3. Warrant Shares. The par value per Warrant Share shall at all times be less than or equal to the applicable Exercise Price. The Company shall not increase the par value of any Warrant Shares receivable upon the exercise of this Warrant above the Exercise Price then in effect, and shall take all such actions as may be necessary or appropriate in order that the Company may validly and legally issue fully paid and nonassessable shares of Common Stock upon the exercise of this Warrant.
4. Mutilation or Loss of Warrant. Upon receipt by the Company of evidence satisfactory to it of the loss, theft, destruction or mutilation of this Warrant, and (in the case of loss, theft or destruction) receipt of reasonably satisfactory indemnification, and (in the case of mutilation) upon surrender and cancellation of this Warrant, the Company will execute and deliver a new Warrant of like tenor and date and any such lost, stolen, destroyed or mutilated Warrant shall thereupon become void.
5. Rights of the Holder. The Holder shall not, by virtue hereof, be entitled to any rights of a stockholder in the Company, either at law or equity. The rights of the Holder are limited to those expressed in this Warrant and are not enforceable against the Company except to the extent set forth herein.
6. Protection Against Dilution and Other Adjustments.
(a) Adjustment Mechanism.

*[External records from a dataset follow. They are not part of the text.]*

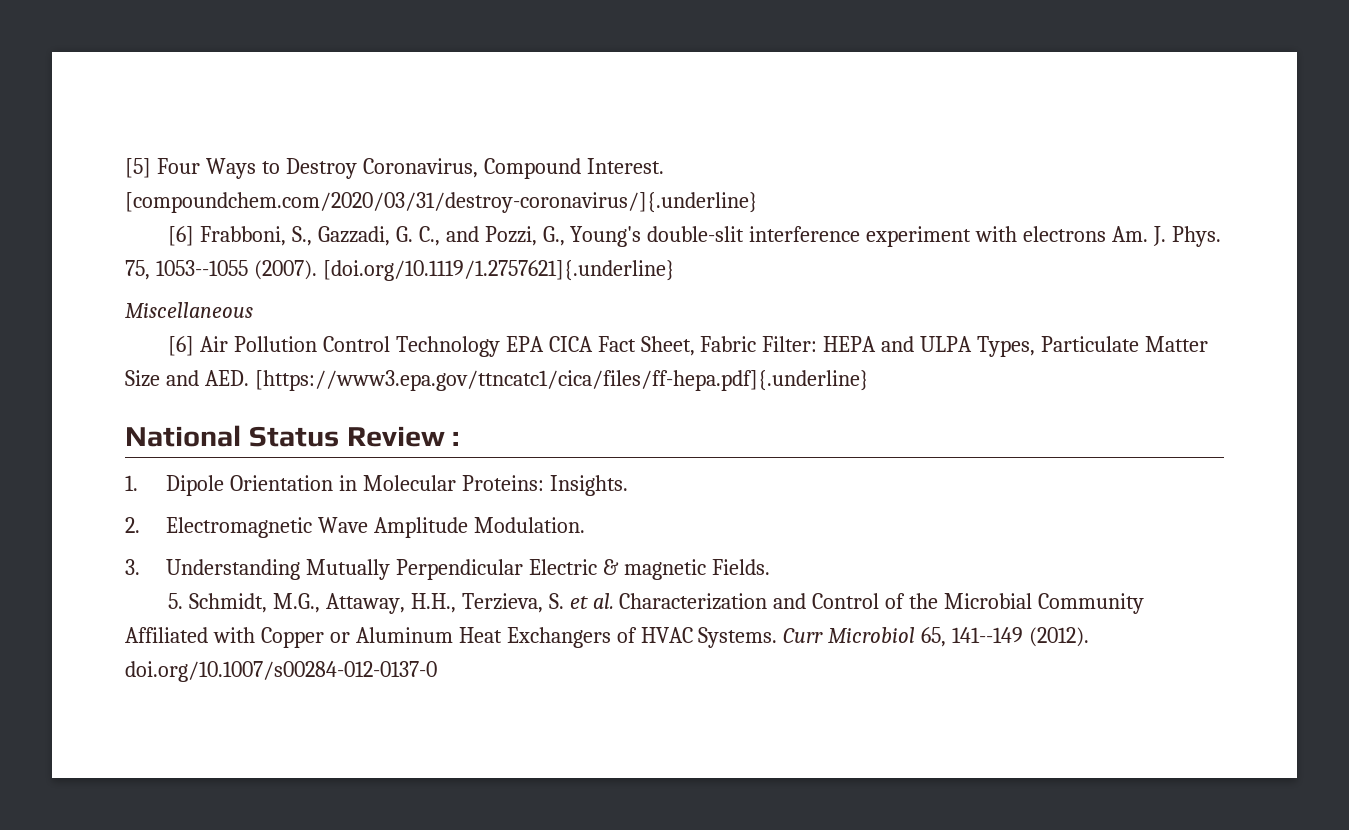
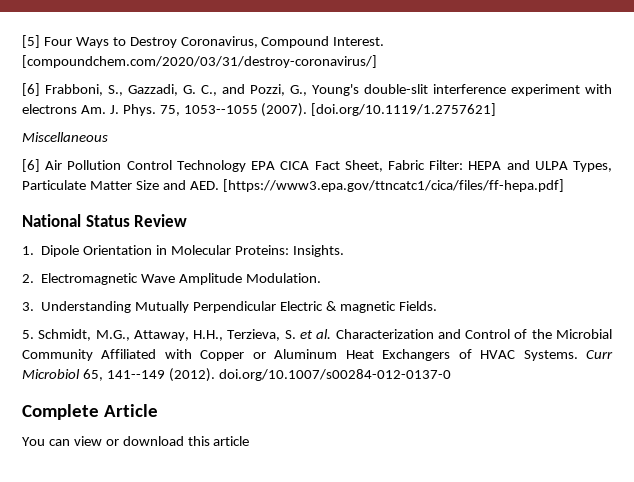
[125,192,758,213] [compoundchem.com/2020/03/31/destroy-coronavirus/]{.underline} -> [22,55,377,68] [compoundchem.com/2020/03/31/destroy-coronavirus/]
[322,260,675,281] [doi.org/10.1119/1.2757621]{.underline} -> [311,103,497,116] [doi.org/10.1119/1.2757621]
[254,370,869,391] [https://www3.epa.gov/ttncatc1/cica/files/ff-hepa.pdf]{.underline} -> [222,179,564,192] [https://www3.epa.gov/ttncatc1/cica/files/ff-hepa.pdf]
[452,431,460,446] : -> (188, 220) none
(437, 671) none -> [22,404,158,420] [22,436,250,446] // Complete Article // You can view or download this article

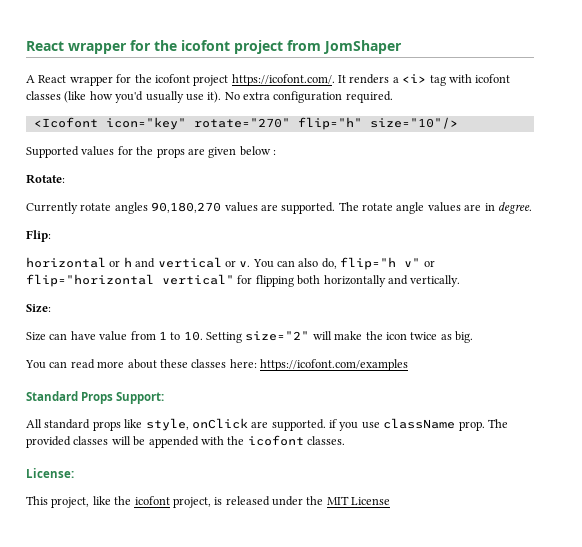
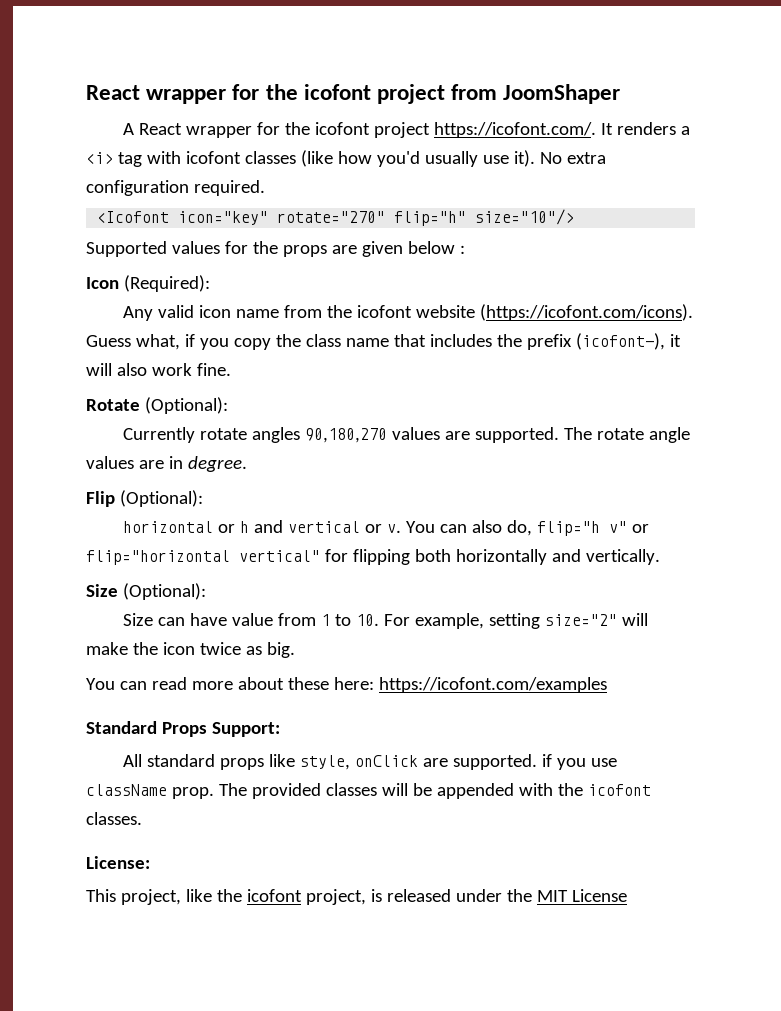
[323,40,402,54] JomShaper -> [503,84,621,104] JoomShaper
[26,174,65,184] Rotate: -> [86,275,210,292] [123,304,694,321] [86,333,681,350] [86,363,231,376] [86,397,228,414] Icon (Required): // Any valid icon name from the icofont website (https://icofont.com/icons). Guess what, if you copy the class name that includes the prefix (icofont-), it will also work fine. // Rotate (Optional):
[26,230,51,242] Flip: -> [86,490,203,507] Flip (Optional):
[26,304,51,313] Size: -> [86,583,206,600] Size (Optional):
[206,332,242,343] Setting -> [384,613,541,629] For example, setting
[191,359,227,368] classes -> (329, 683) none

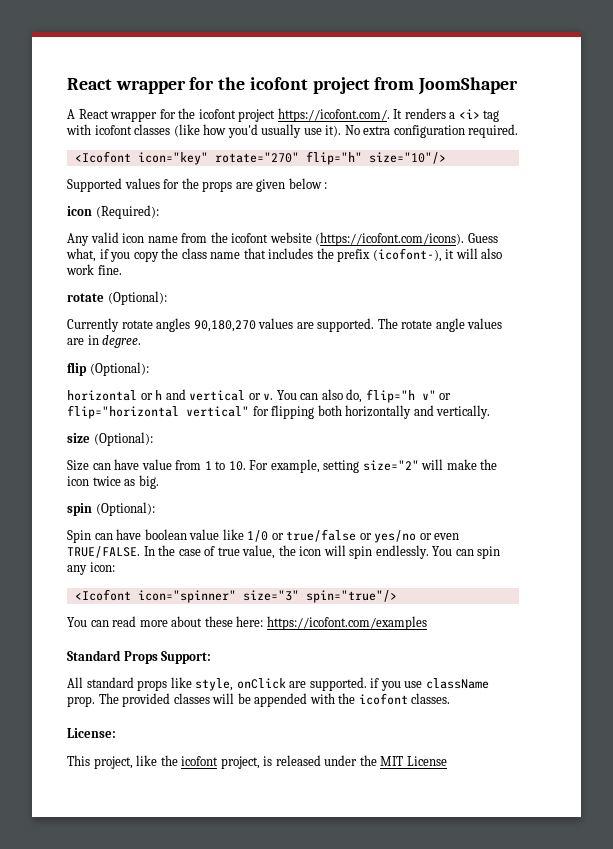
[86,277,119,289] Icon -> [67,206,92,216] icon
[86,399,140,411] Rotate -> [67,293,104,302] rotate
[86,491,115,507] Flip -> [67,362,87,376] flip
[86,584,118,597] Size -> [67,433,90,443] size
(295, 650) none -> [67,502,155,516] [67,529,460,543] [67,545,501,559] [67,562,115,575] [74,589,397,603] // spin (Optional): // Spin can have boolean value like 1/0 or true/false or yes/no or even TRUE/FALSE. In the case of true value, the icon will spin endlessly. You can spin any icon: // <Icofont icon="spinner" size="3" spin="true"/>

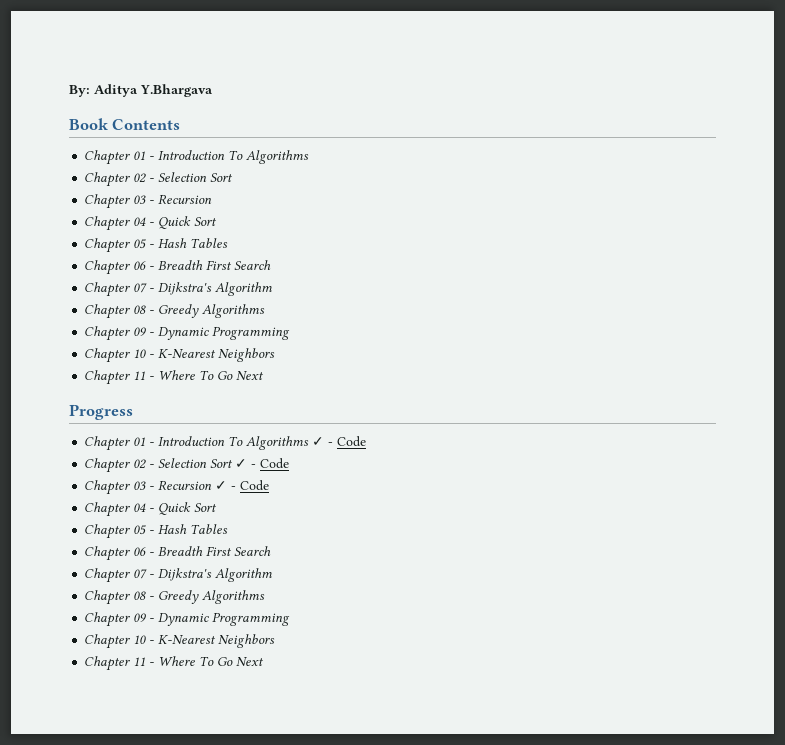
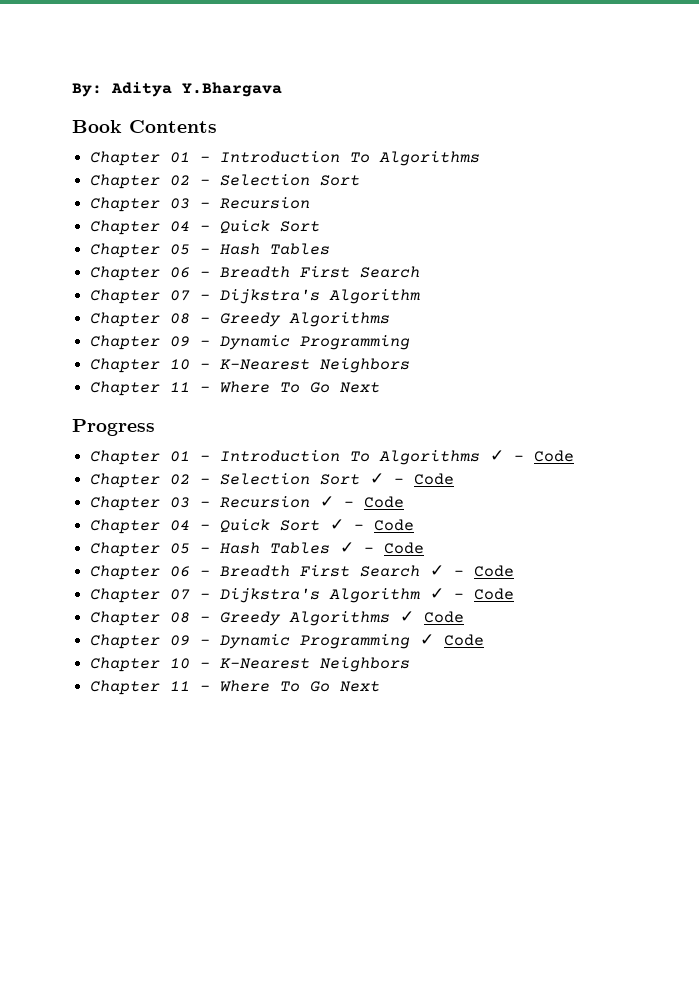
[84,524,229,539] [84,546,272,561] [84,568,273,583] [84,590,266,605] [84,612,291,627] // Chapter 05 - Hash Tables // Chapter 06 - Breadth First Search // Chapter 07 - Dijkstra's Algorithm // Chapter 08 - Greedy Algorithms // Chapter 09 - Dynamic Programming -> [330,519,415,531] [90,542,425,557] [90,565,515,580] [90,588,515,603] [90,611,465,626] [90,634,485,649] ✓ - Code // Chapter 05 - Hash Tables ✓ - Code // Chapter 06 - Breadth First Search ✓ - Code // Chapter 07 - Dijkstra's Algorithm ✓ - Code // Chapter 08 - Greedy Algorithms ✓ Code // Chapter 09 - Dynamic Programming ✓ Code

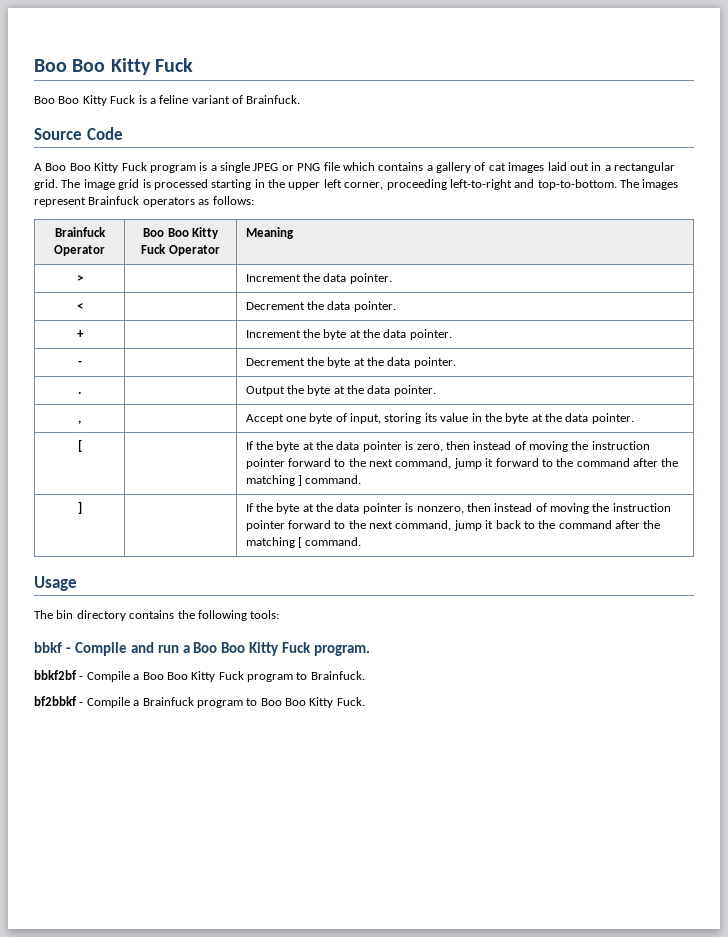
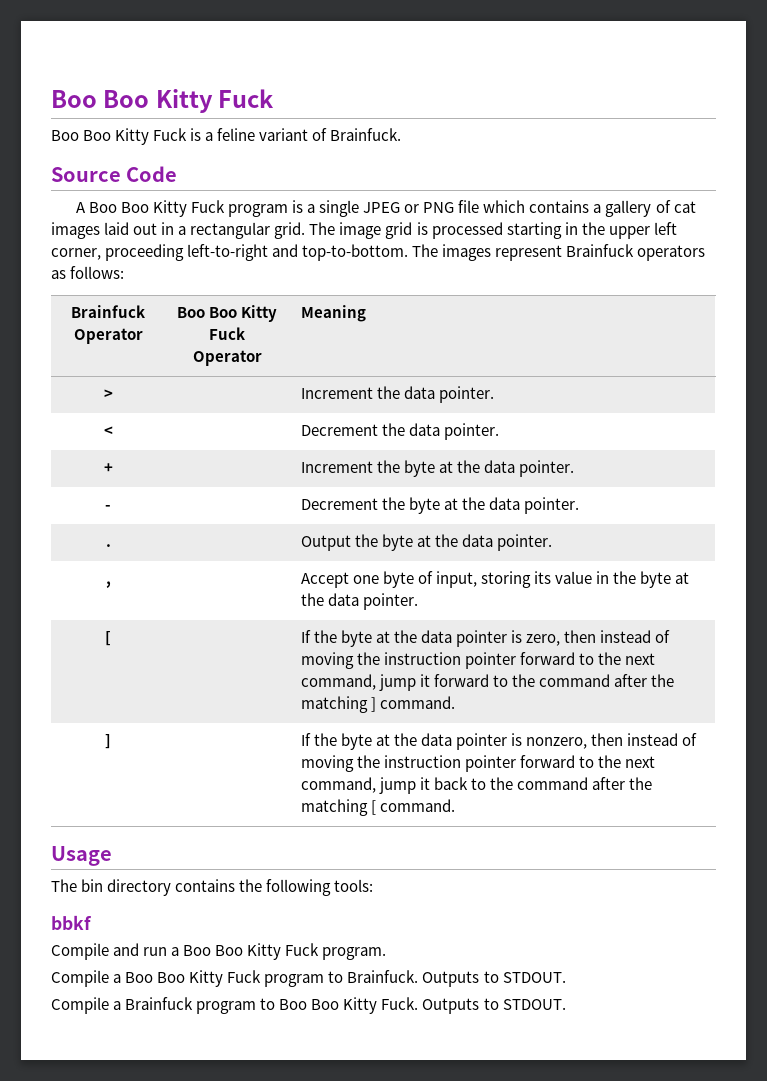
[65,647,71,653] - -> (92, 922) //
[34,670,84,680] bbkf2bf - -> (387, 953) none
[34,696,84,706] // bf2bbkf - -> [422,971,566,987] Outputs to STDOUT. //
(365, 701) none -> [422,998,566,1014] Outputs to STDOUT.

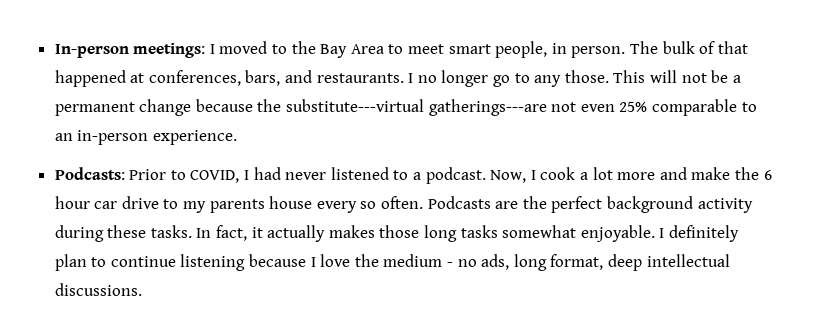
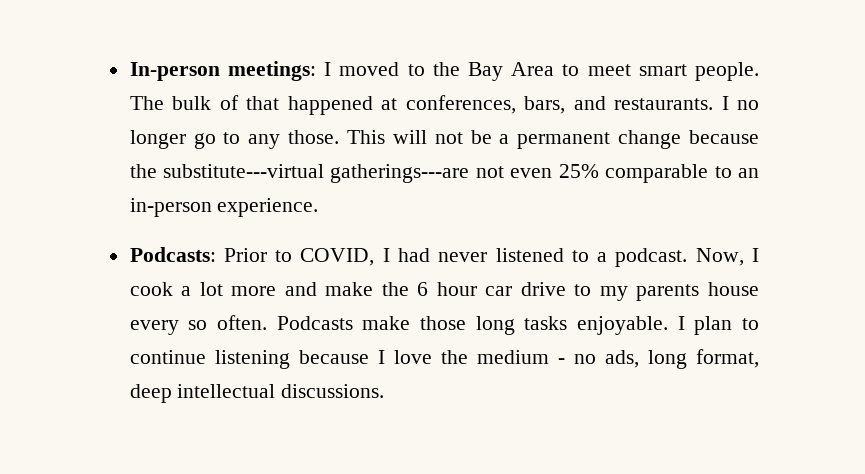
[495,41,626,58] people, in person. -> [695,62,759,81] people.
[495,196,753,213] [54,225,375,242] are the perfect background activity during these tasks. In fact, it actually makes -> [362,316,411,330] make
[502,225,577,238] somewhat -> (568, 323) none
[668,225,739,242] definitely -> (685, 323) none

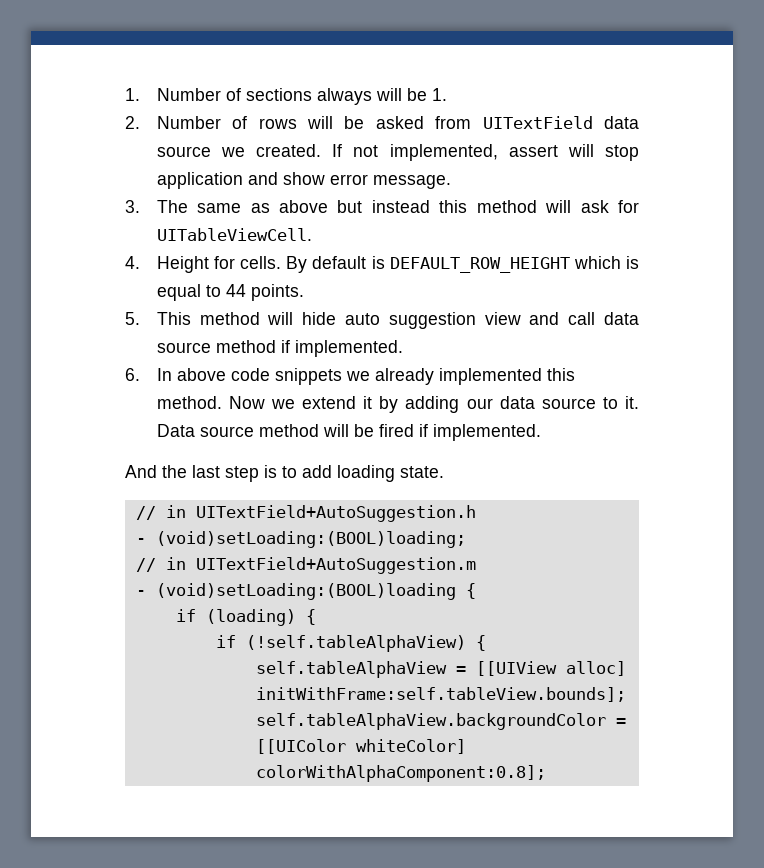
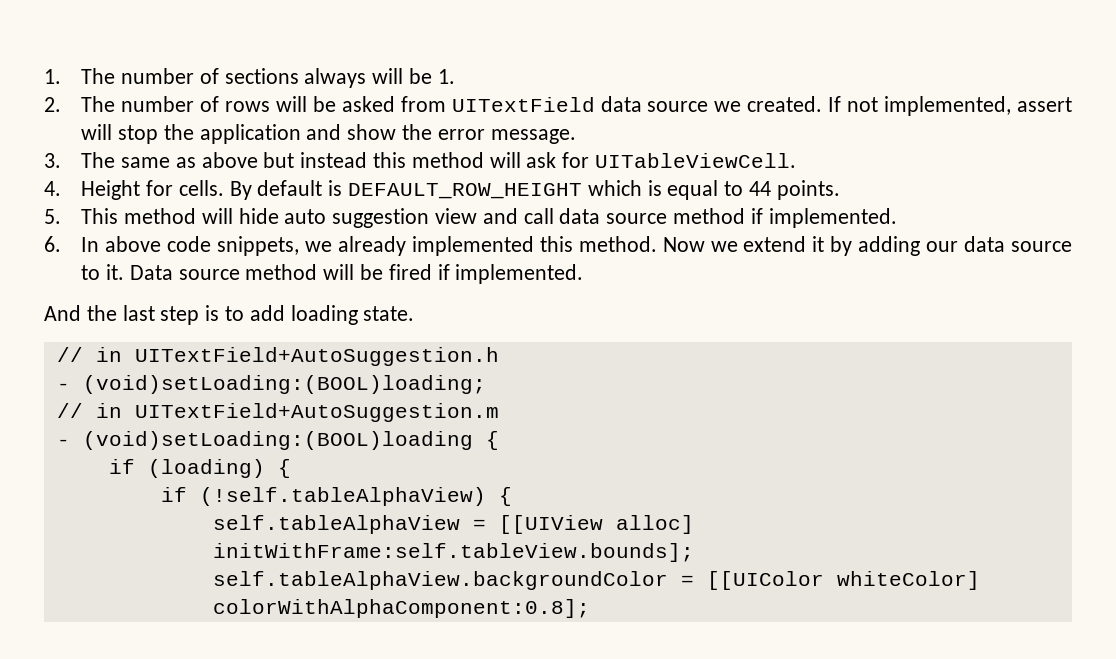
[125,88,221,101] 1. Number -> [44,68,195,84] 1. The number
[156,116,221,129] Number -> [81,96,195,112] The number
(639, 153) none -> [163,124,194,140] the
(325, 178) none -> [402,124,433,140] the
[274,368,342,385] snippets -> [217,236,300,256] snippets,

If an adjustment of the Exercise Price is required pursuant to Section 6(b), the Holder shall be entitled to purchase such number of additional shares of Common Stock as will cause (i) the total number of Warrant Shares that the Holder is entitled to purchase pursuant to this Warrant, multiplied by (ii) the adjusted Exercise Price per share, to equal (iii) the dollar amount of the total number of Warrant Shares that the Holder is entitled to purchase before adjustment multiplied by the total Exercise Price before adjustment.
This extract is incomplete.